Instructions to follow: With the images left out, print every entry that follows exactly.

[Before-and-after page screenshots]

----------------------------------------

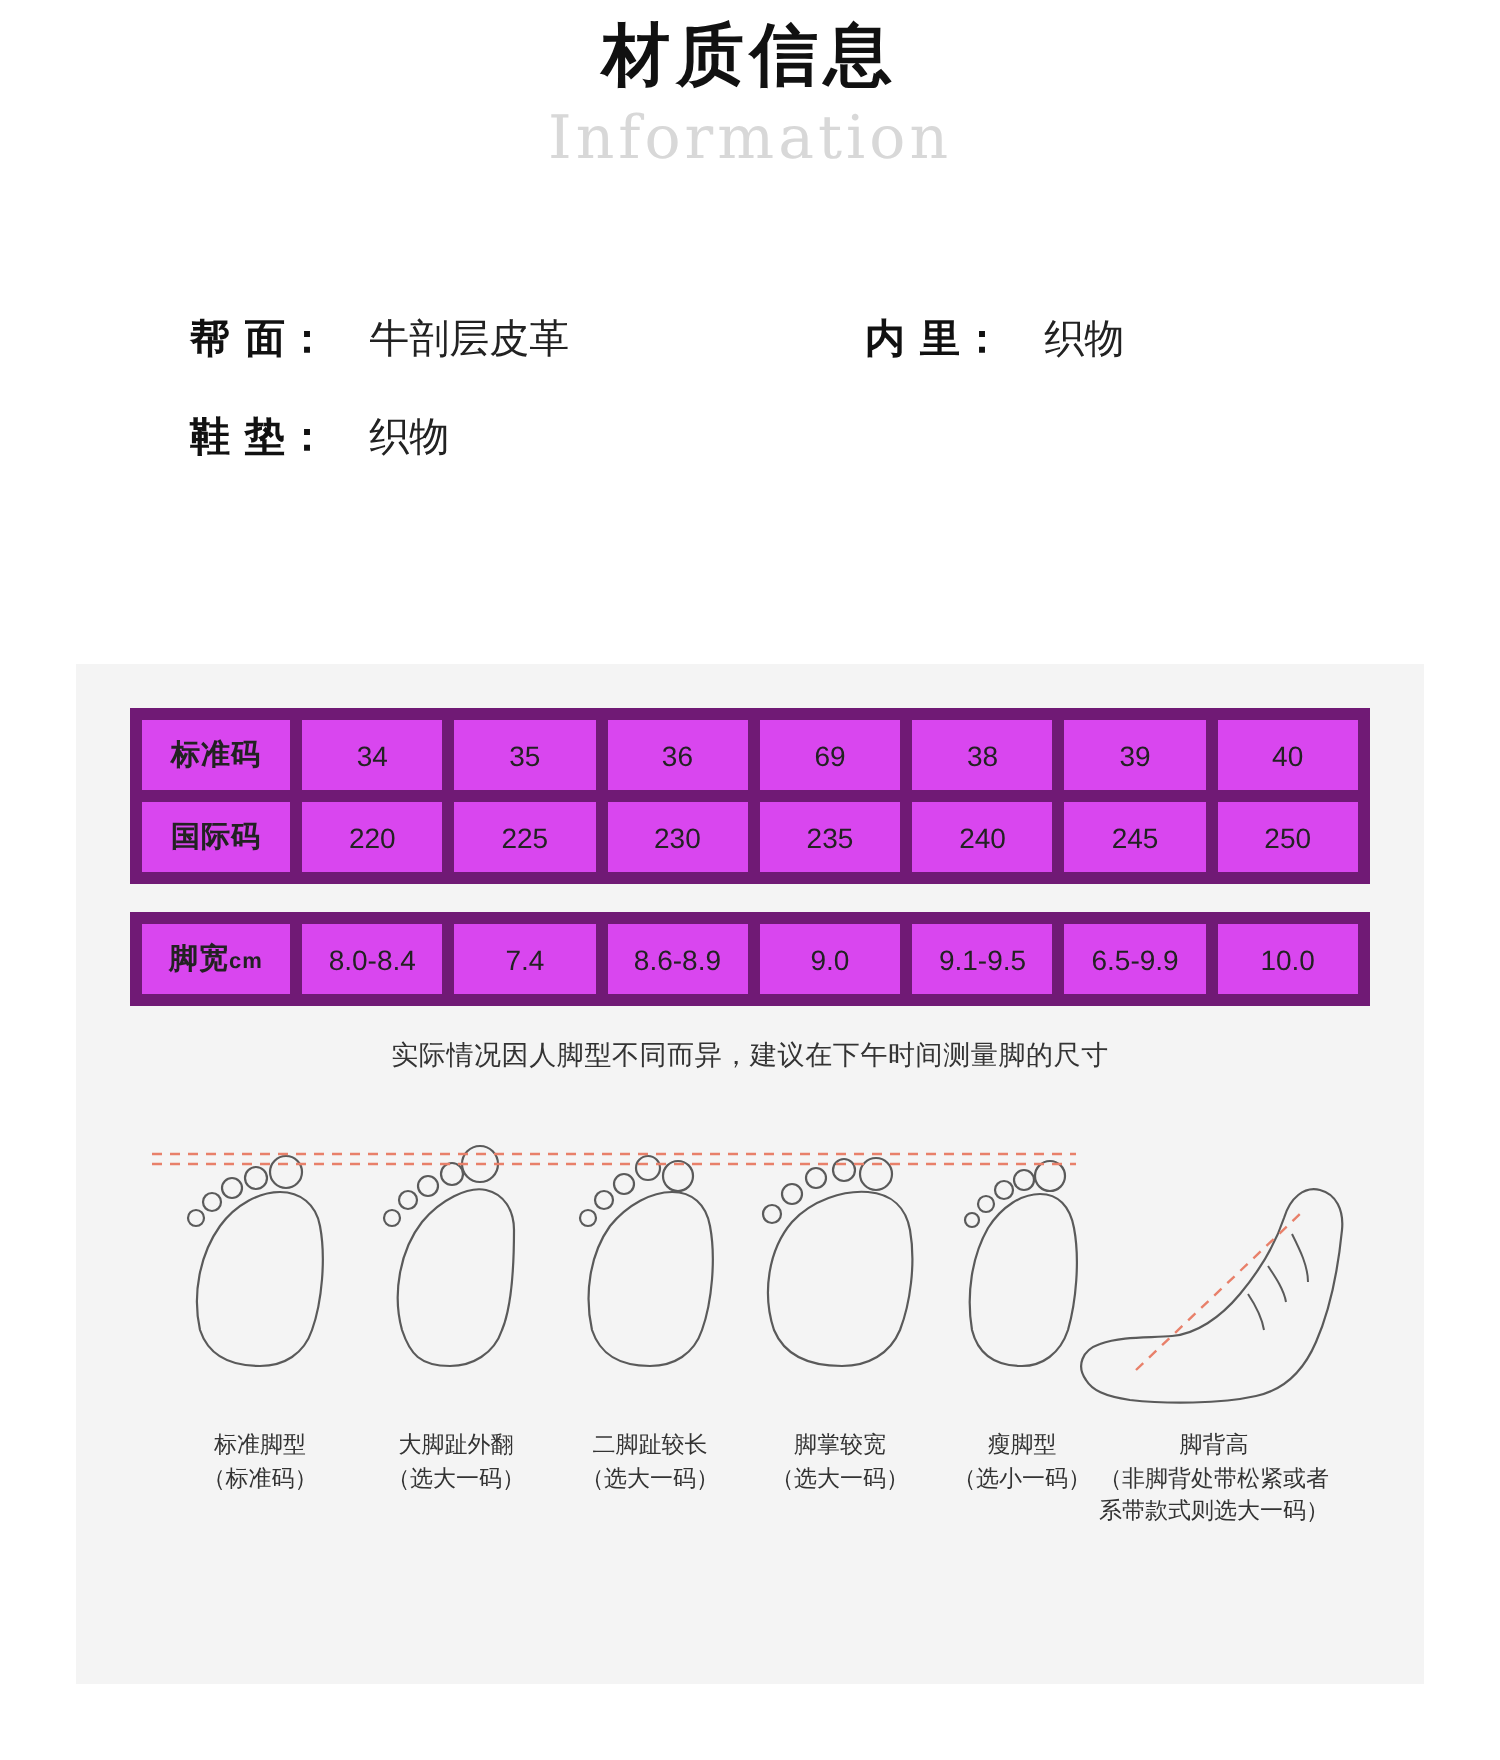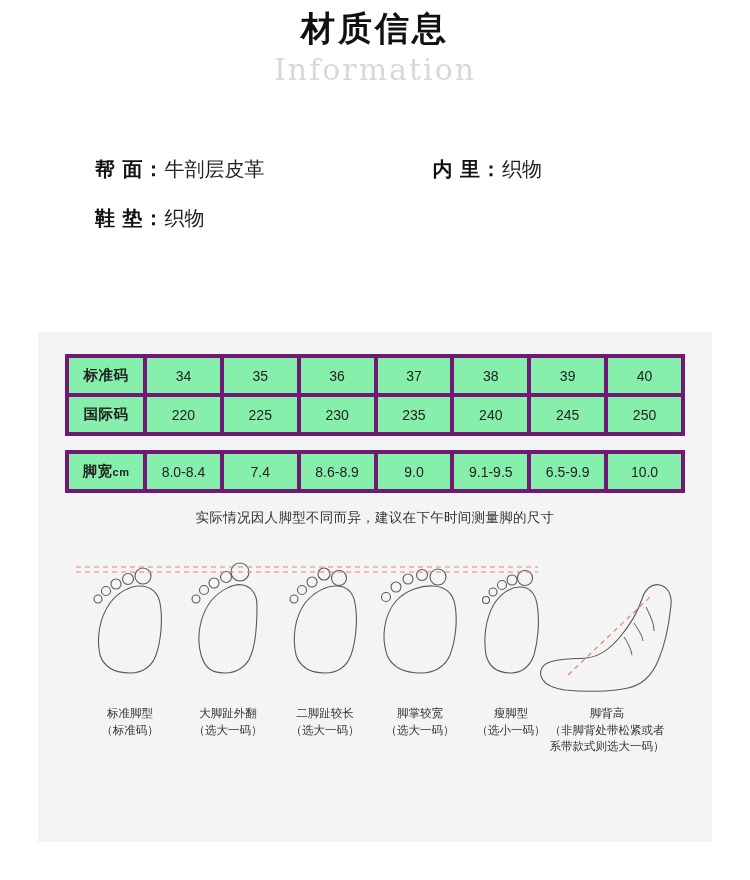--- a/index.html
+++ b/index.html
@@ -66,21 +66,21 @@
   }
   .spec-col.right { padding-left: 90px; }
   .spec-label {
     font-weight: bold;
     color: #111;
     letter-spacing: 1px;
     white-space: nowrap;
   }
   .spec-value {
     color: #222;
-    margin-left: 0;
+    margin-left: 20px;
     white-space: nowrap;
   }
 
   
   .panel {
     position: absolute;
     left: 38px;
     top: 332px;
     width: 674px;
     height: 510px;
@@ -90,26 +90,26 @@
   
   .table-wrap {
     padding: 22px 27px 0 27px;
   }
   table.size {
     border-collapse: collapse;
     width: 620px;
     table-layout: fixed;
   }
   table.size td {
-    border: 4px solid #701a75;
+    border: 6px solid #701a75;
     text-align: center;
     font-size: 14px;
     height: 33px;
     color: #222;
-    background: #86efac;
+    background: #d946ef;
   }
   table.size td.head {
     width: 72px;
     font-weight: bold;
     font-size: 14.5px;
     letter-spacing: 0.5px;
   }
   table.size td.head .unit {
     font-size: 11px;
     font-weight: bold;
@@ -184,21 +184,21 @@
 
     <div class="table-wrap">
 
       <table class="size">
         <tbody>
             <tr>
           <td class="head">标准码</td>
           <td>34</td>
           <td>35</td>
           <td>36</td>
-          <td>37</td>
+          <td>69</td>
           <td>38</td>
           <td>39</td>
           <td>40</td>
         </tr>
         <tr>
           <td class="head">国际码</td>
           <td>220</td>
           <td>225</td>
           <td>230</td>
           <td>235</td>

----------------------------------------

Your response:
--- a/index.html
+++ b/index.html
@@ -66,21 +66,21 @@
   }
   .spec-col.right { padding-left: 90px; }
   .spec-label {
     font-weight: bold;
     color: #111;
     letter-spacing: 1px;
     white-space: nowrap;
   }
   .spec-value {
     color: #222;
-    margin-left: 0;
+    margin-left: 20px;
     white-space: nowrap;
   }
 
   
   .panel {
     position: absolute;
     left: 38px;
     top: 332px;
     width: 674px;
     height: 510px;
@@ -90,26 +90,26 @@
   
   .table-wrap {
     padding: 22px 27px 0 27px;
   }
   table.size {
     border-collapse: collapse;
     width: 620px;
     table-layout: fixed;
   }
   table.size td {
-    border: 4px solid #701a75;
+    border: 6px solid #701a75;
     text-align: center;
     font-size: 14px;
     height: 33px;
     color: #222;
-    background: #86efac;
+    background: #d946ef;
   }
   table.size td.head {
     width: 72px;
     font-weight: bold;
     font-size: 14.5px;
     letter-spacing: 0.5px;
   }
   table.size td.head .unit {
     font-size: 11px;
     font-weight: bold;
@@ -184,21 +184,21 @@
 
     <div class="table-wrap">
 
       <table class="size">
         <tbody>
             <tr>
           <td class="head">标准码</td>
           <td>34</td>
           <td>35</td>
           <td>36</td>
-          <td>37</td>
+          <td>69</td>
           <td>38</td>
           <td>39</td>
           <td>40</td>
         </tr>
         <tr>
           <td class="head">国际码</td>
           <td>220</td>
           <td>225</td>
           <td>230</td>
           <td>235</td>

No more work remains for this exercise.